Edward: Was he particularly close to Watanabe?
Muho: I have the feeling he was not the very closest. There was another guy who was probably the closest. He was like a cult follower. He left after seven or eight years because there was a priest in Hiroshima who was building a new temple and needed a priest. He asked Watanabe if he could have one of Antaiji’s monks. So Watanabe said, of course choose whoever you want. He picked the top guy, the one closest to Watanabe. Watanabe let him go. For whatever reason, I don’t know.
If this guy hadn’t left, I’m sure he would have made him abbot because that was the person he trusted the most. He was also involved in Watanabe’s conflict with Miyaura much later on. He was often used by Watanabe as a communicator to Miyaura. He was my teacher’s senpai but age-wise and practice-wise they were not so far from each other. He wasn’t a super smart guy but he had a university education and could read books. He was a bit more intellectual than Miyaura.
Edward: How long was Watanabe in Hyogo?
Muho: He was here for 10 years after having been in charge of Antaiji for two years in Kyoto.
Edward: With Watanabe, why were the 30 people that moved to Hyogo expected to stay for 10 years?
Muho: It was just the philosophy from Uchiyama. Sit silently for the first 10 years, then another 10 years and finally 10 years more. That’s something he said at his retirement speech in 1975. But when Uchiyama himself became abbot of Antaiji, that was less than 25 years after being ordained by Sawaki. So you should not take those 30 years too literally.
A lot of Uchiyama’s students got transmission after four or five years. It wasn’t that they stayed with him for 10 years. Most left earlier.

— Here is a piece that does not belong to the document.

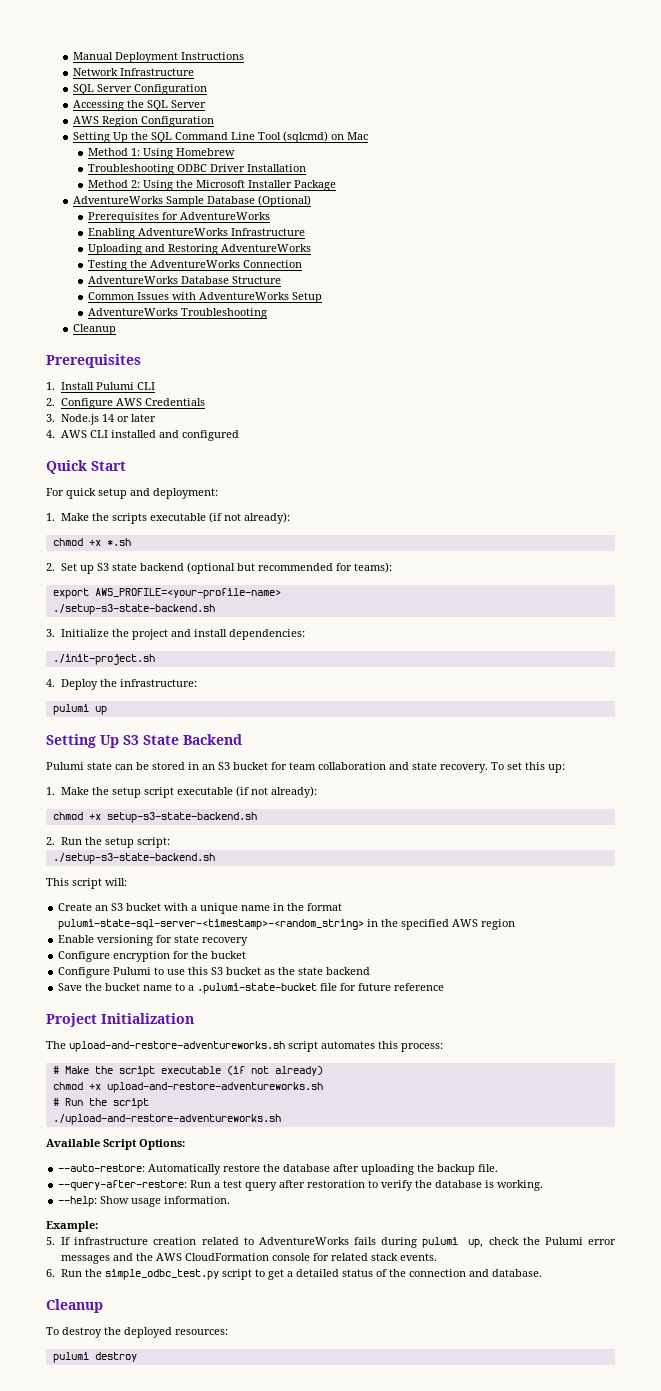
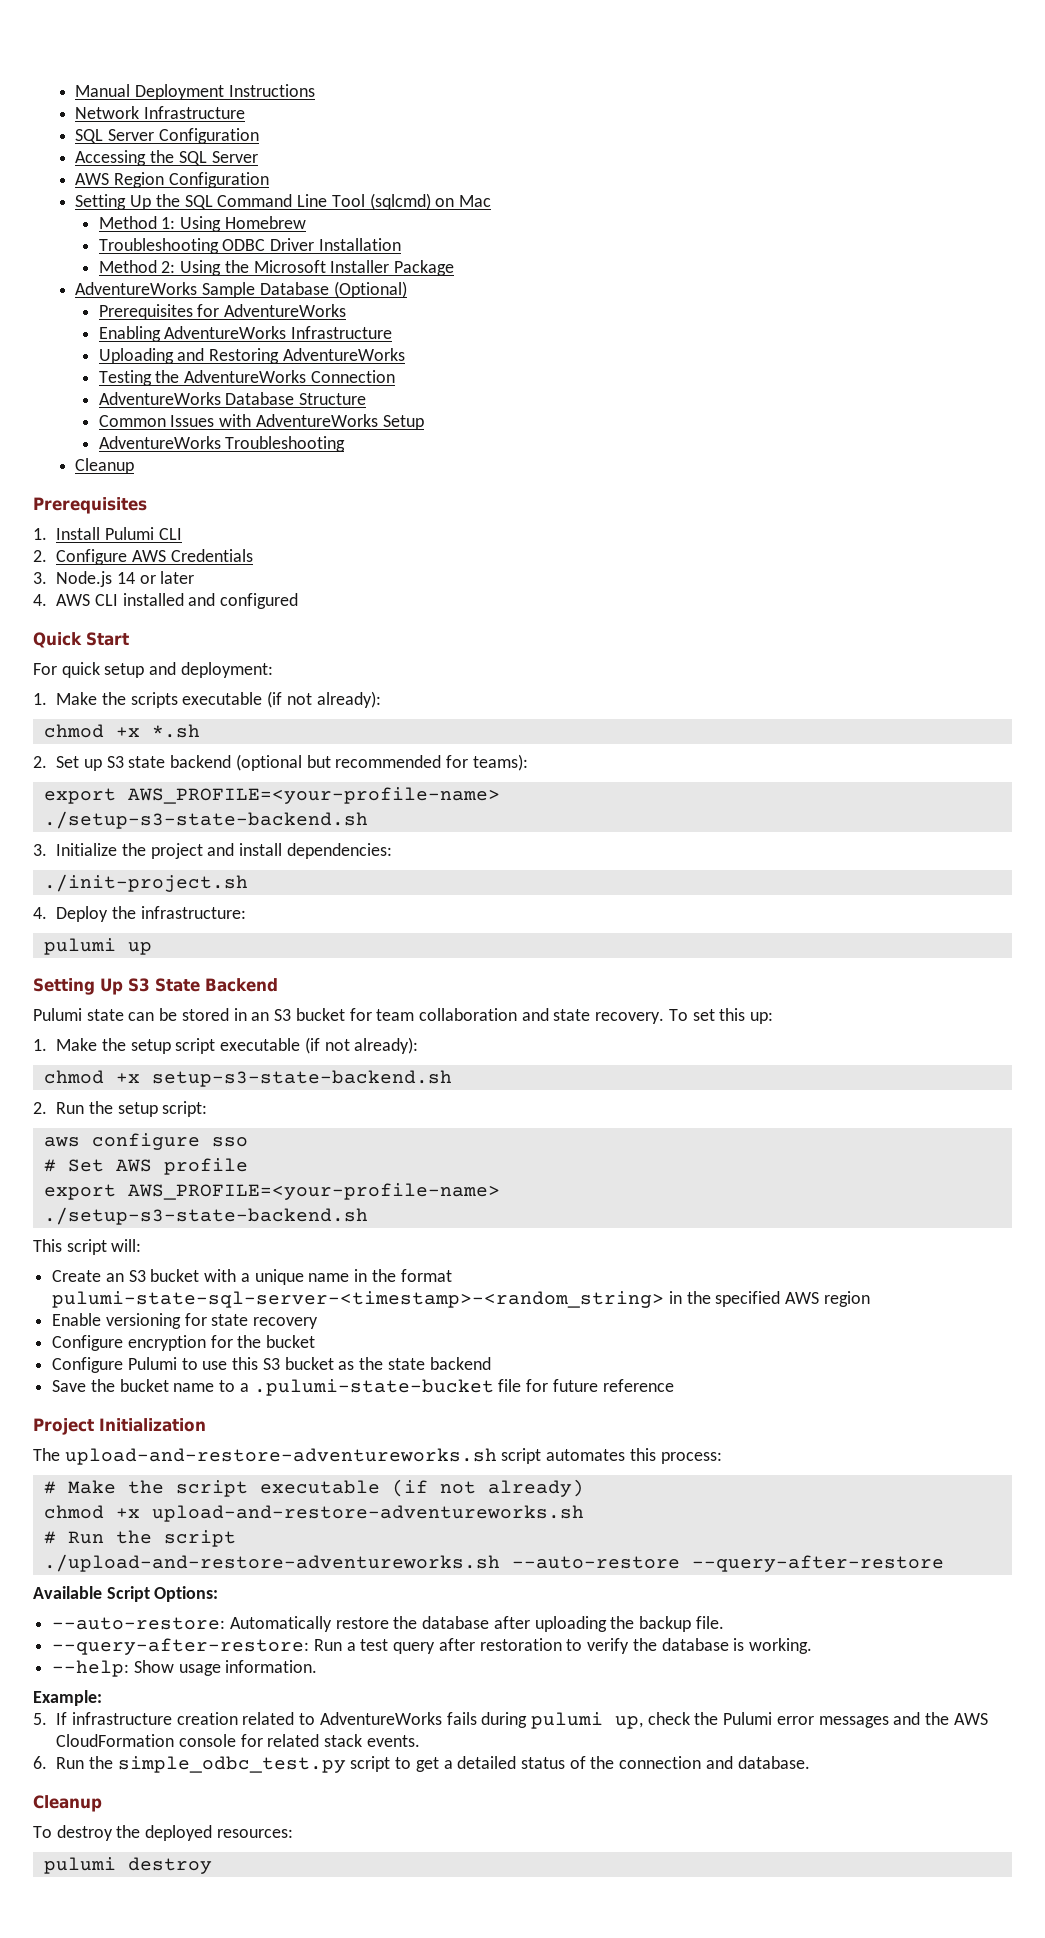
+ aws configure sso
+ # Set AWS profile
+ export AWS_PROFILE=<your-profile-name>
- ./upload-and-restore-adventureworks.sh
+ ./upload-and-restore-adventureworks.sh --auto-restore --query-after-restore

But then there were others who stayed for 15 years at Antaiji. Some stayed for five years at Kyoto, then another 10 years at Hyogo. The Italians stayed for seven years or something. What monks told you when you came was: if you are serious about this, just sit silently for 10 years. But very few of the people who came here actually stayed for 10 years.
Uchiyama, Watanabe, my teacher, and myself, were the only people who stayed at Antaiji for more than 20 years.
Edward: There was also this nun Joshin Kasai.
Muho: She was at Antaiji for a very long time. She was Uchiyama’s senior in Kyoto but didn’t live at the temple all year round. Joshin was cooking during sesshins when Uchiyama was still abbot. Then she moved into her own house at the new Hyogo temple but was also still travelling. She was quite an independent spirit.
Joshin wouldn’t participate in samu or even zazen but did kesa sewing. If some of the monks had a fight with Watanabe, they used her house as a refuge – she was like a mother. Joshin was a strong character and would stand up to the abbot.
Edward: Other than Miyaura, was there anyone else who died at Antaiji?
Muho: Yes, there was a young Japanese novice who was going to be ordained but he was crushed in an avalanche before spring in 1983.
Edward: Why did Watanabe choose Miyaura as his successor?
Muho: Around 1986, Watanabe decided he wanted to go to Italy to bring Antaiji-style Zen to Europe. Some of his students had already left by that time. There were other people who were just small characters – subordinates. I think Watanabe saw Miyaura as the only one who could stand on his own feet. He thought he would protect the place.
So Watanabe left with his three Italian students in 1987 and only my teacher and two relatively young monks stayed.